== Material to process ==
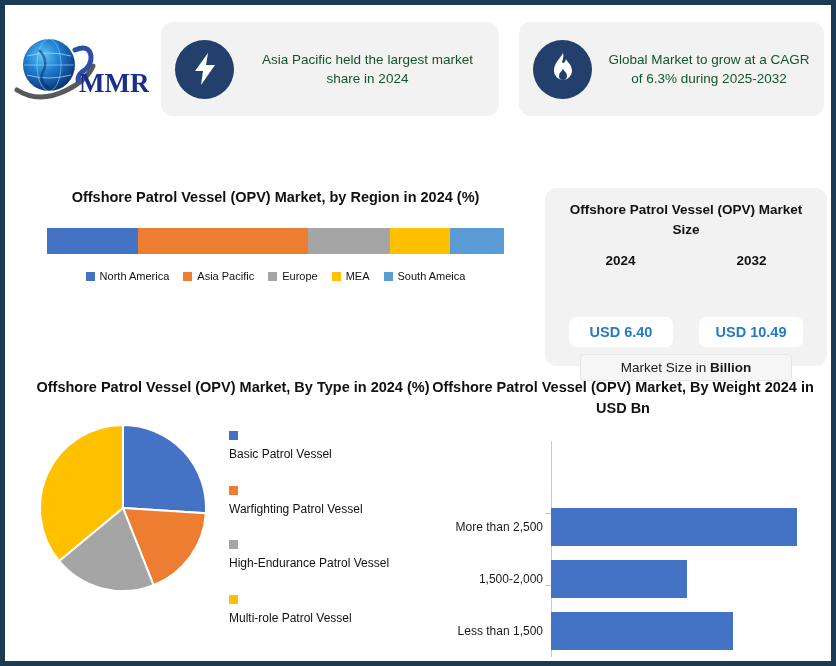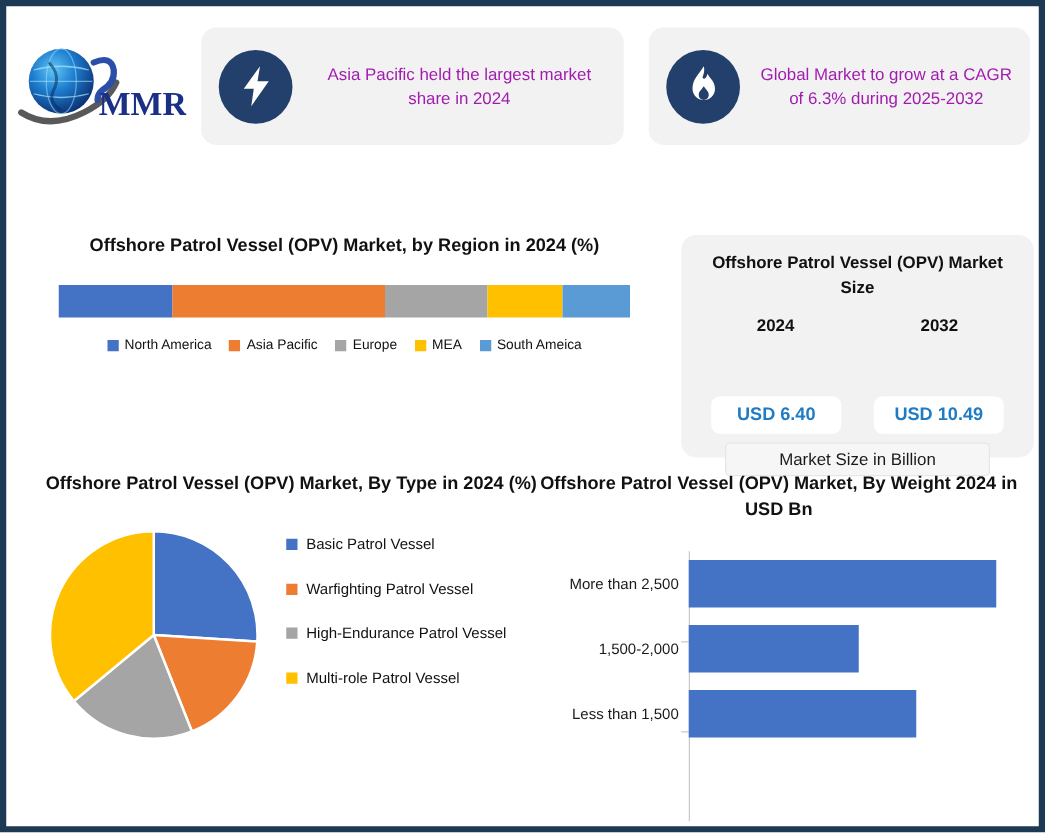--- a/index.html
+++ b/index.html
@@ -68,7 +68,7 @@
   .stat-text {
     font-size: 13.5px;
     line-height: 1.42;
-    color: #a21caf;
+    color: #14532d;
     text-align: center;
     flex: 1 1 auto;
   }

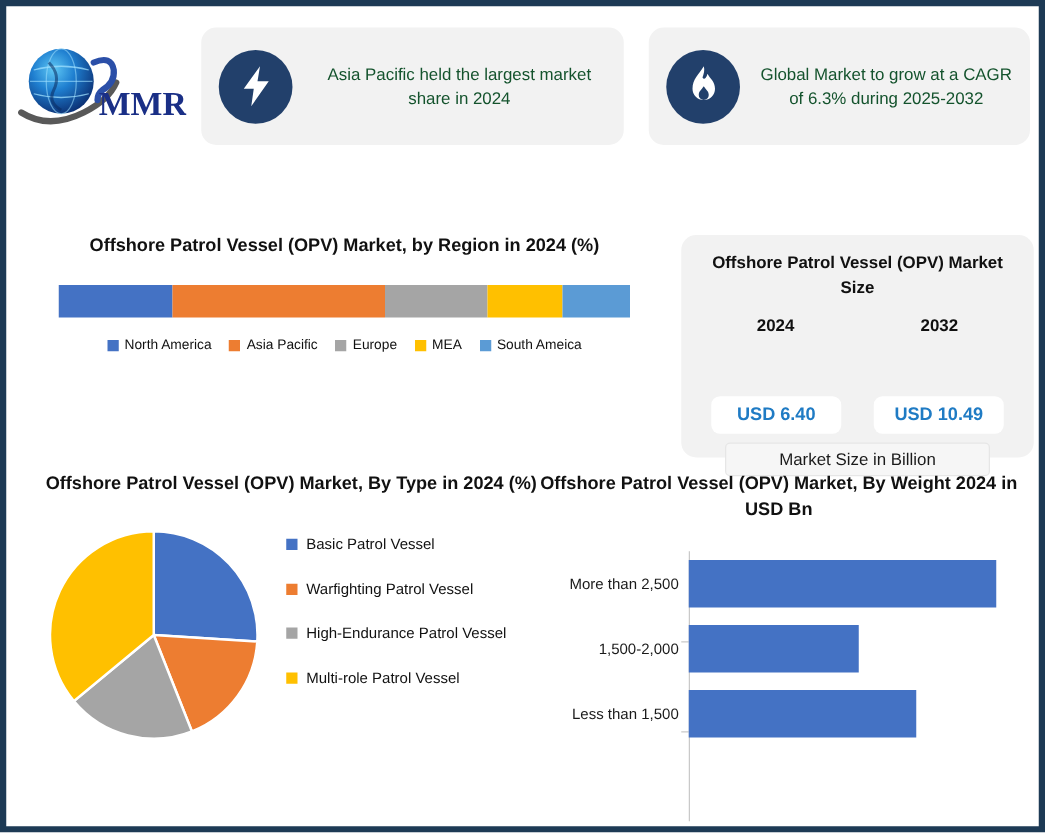--- a/index.html
+++ b/index.html
@@ -182,7 +182,7 @@
     color: #1a1a1a;
     padding: 5px 0;
   }
-  .size-footer b { font-weight: normal; }
+  .size-footer b { font-weight: bold; }
 
   
   .pie-panel {

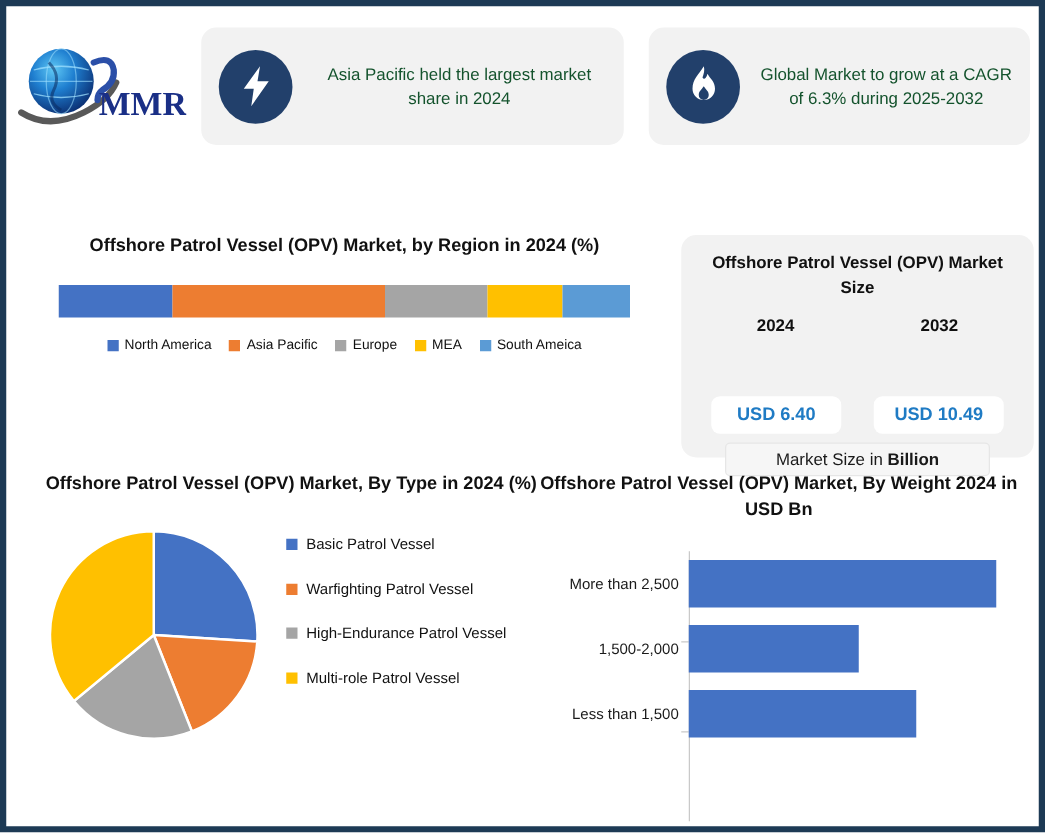--- a/index.html
+++ b/index.html
@@ -216,6 +216,7 @@
     font-size: 12px;
     color: #111111;
     line-height: 1.3;
+    flex-direction: column;
   }
   .pie-legend-swatch {
     width: 9px; height: 9px;

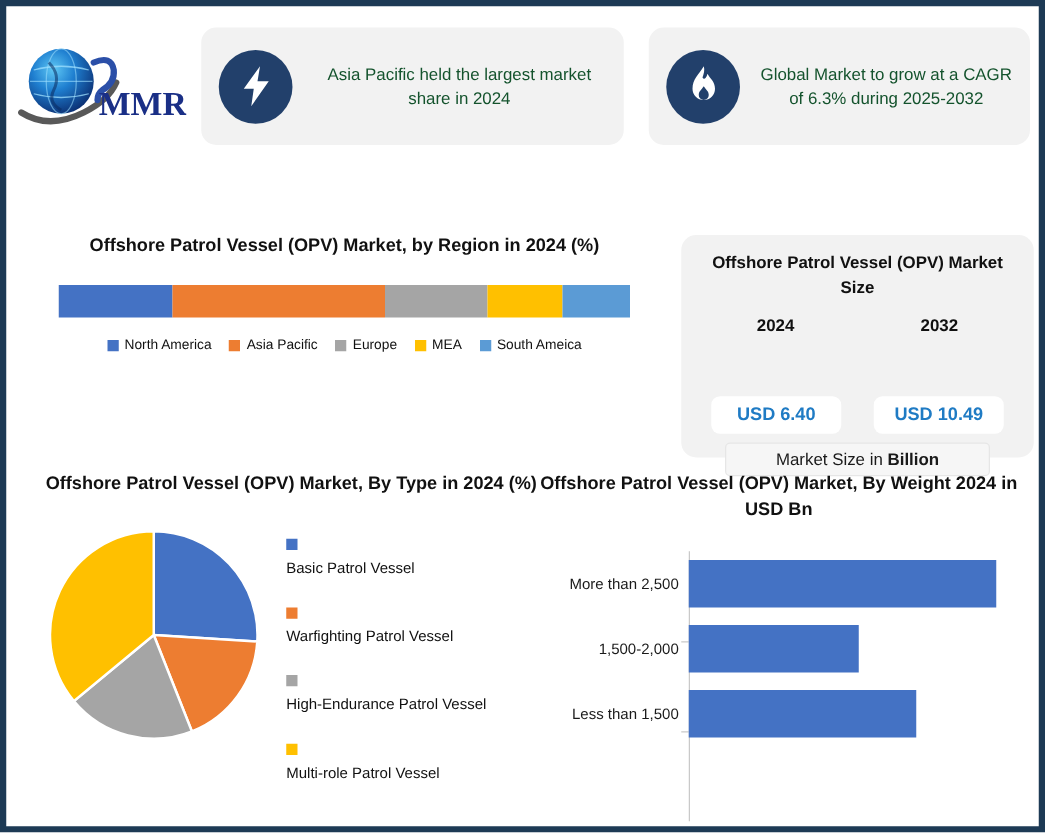--- a/index.html
+++ b/index.html
@@ -248,7 +248,7 @@
     height: 216px;
     display: flex;
     flex-direction: column;
-    justify-content: flex-start;
+    justify-content: flex-end;
   }
   .weight-row {
     position: relative;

== Assignment ==
What lines in the data above contain the word "size"? Show them all.

== Written answer ==
     font-size: 13.5px;
-  .size-footer b { font-weight: normal; }
+  .size-footer b { font-weight: bold; }
     font-size: 12px;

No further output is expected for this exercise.